INSTRUCTIONS TO FOLLOW
Would you reproduce all of the entries exactly?

DATA FOR THIS TASK
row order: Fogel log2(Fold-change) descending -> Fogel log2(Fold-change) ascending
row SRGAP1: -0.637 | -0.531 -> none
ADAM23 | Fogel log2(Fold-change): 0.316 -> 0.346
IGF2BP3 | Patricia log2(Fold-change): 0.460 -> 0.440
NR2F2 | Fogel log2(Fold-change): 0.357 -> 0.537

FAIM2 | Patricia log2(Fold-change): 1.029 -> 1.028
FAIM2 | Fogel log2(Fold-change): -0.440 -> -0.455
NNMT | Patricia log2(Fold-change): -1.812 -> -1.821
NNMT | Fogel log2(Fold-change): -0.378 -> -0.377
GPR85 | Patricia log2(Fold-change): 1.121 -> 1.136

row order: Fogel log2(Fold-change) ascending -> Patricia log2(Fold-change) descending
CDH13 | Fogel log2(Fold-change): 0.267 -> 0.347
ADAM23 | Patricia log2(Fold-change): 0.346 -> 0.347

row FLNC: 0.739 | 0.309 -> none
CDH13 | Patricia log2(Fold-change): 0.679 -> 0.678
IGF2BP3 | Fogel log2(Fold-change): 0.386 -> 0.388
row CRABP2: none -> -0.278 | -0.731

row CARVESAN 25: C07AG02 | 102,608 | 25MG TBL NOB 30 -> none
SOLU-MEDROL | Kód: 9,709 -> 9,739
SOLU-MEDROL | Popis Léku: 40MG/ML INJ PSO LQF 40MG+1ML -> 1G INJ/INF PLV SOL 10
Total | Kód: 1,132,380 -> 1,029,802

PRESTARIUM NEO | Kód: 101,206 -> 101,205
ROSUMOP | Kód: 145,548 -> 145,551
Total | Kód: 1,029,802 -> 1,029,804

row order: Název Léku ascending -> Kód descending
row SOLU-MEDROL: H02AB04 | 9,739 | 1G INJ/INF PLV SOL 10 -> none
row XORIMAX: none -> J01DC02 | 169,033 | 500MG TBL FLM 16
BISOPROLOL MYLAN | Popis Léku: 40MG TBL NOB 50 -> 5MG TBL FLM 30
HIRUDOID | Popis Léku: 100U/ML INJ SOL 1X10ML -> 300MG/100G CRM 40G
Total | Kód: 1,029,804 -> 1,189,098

RESPONSE
row order: Fogel log2(Fold-change) descending -> Fogel log2(Fold-change) ascending
row SRGAP1: -0.637 | -0.531 -> none
ADAM23 | Fogel log2(Fold-change): 0.316 -> 0.346
IGF2BP3 | Patricia log2(Fold-change): 0.460 -> 0.440
NR2F2 | Fogel log2(Fold-change): 0.357 -> 0.537

FAIM2 | Patricia log2(Fold-change): 1.029 -> 1.028
FAIM2 | Fogel log2(Fold-change): -0.440 -> -0.455
NNMT | Patricia log2(Fold-change): -1.812 -> -1.821
NNMT | Fogel log2(Fold-change): -0.378 -> -0.377
GPR85 | Patricia log2(Fold-change): 1.121 -> 1.136

row order: Fogel log2(Fold-change) ascending -> Patricia log2(Fold-change) descending
CDH13 | Fogel log2(Fold-change): 0.267 -> 0.347
ADAM23 | Patricia log2(Fold-change): 0.346 -> 0.347

row FLNC: 0.739 | 0.309 -> none
CDH13 | Patricia log2(Fold-change): 0.679 -> 0.678
IGF2BP3 | Fogel log2(Fold-change): 0.386 -> 0.388
row CRABP2: none -> -0.278 | -0.731

row CARVESAN 25: C07AG02 | 102,608 | 25MG TBL NOB 30 -> none
SOLU-MEDROL | Kód: 9,709 -> 9,739
SOLU-MEDROL | Popis Léku: 40MG/ML INJ PSO LQF 40MG+1ML -> 1G INJ/INF PLV SOL 10
Total | Kód: 1,132,380 -> 1,029,802

PRESTARIUM NEO | Kód: 101,206 -> 101,205
ROSUMOP | Kód: 145,548 -> 145,551
Total | Kód: 1,029,802 -> 1,029,804

row order: Název Léku ascending -> Kód descending
row SOLU-MEDROL: H02AB04 | 9,739 | 1G INJ/INF PLV SOL 10 -> none
row XORIMAX: none -> J01DC02 | 169,033 | 500MG TBL FLM 16
BISOPROLOL MYLAN | Popis Léku: 40MG TBL NOB 50 -> 5MG TBL FLM 30
HIRUDOID | Popis Léku: 100U/ML INJ SOL 1X10ML -> 300MG/100G CRM 40G
Total | Kód: 1,029,804 -> 1,189,098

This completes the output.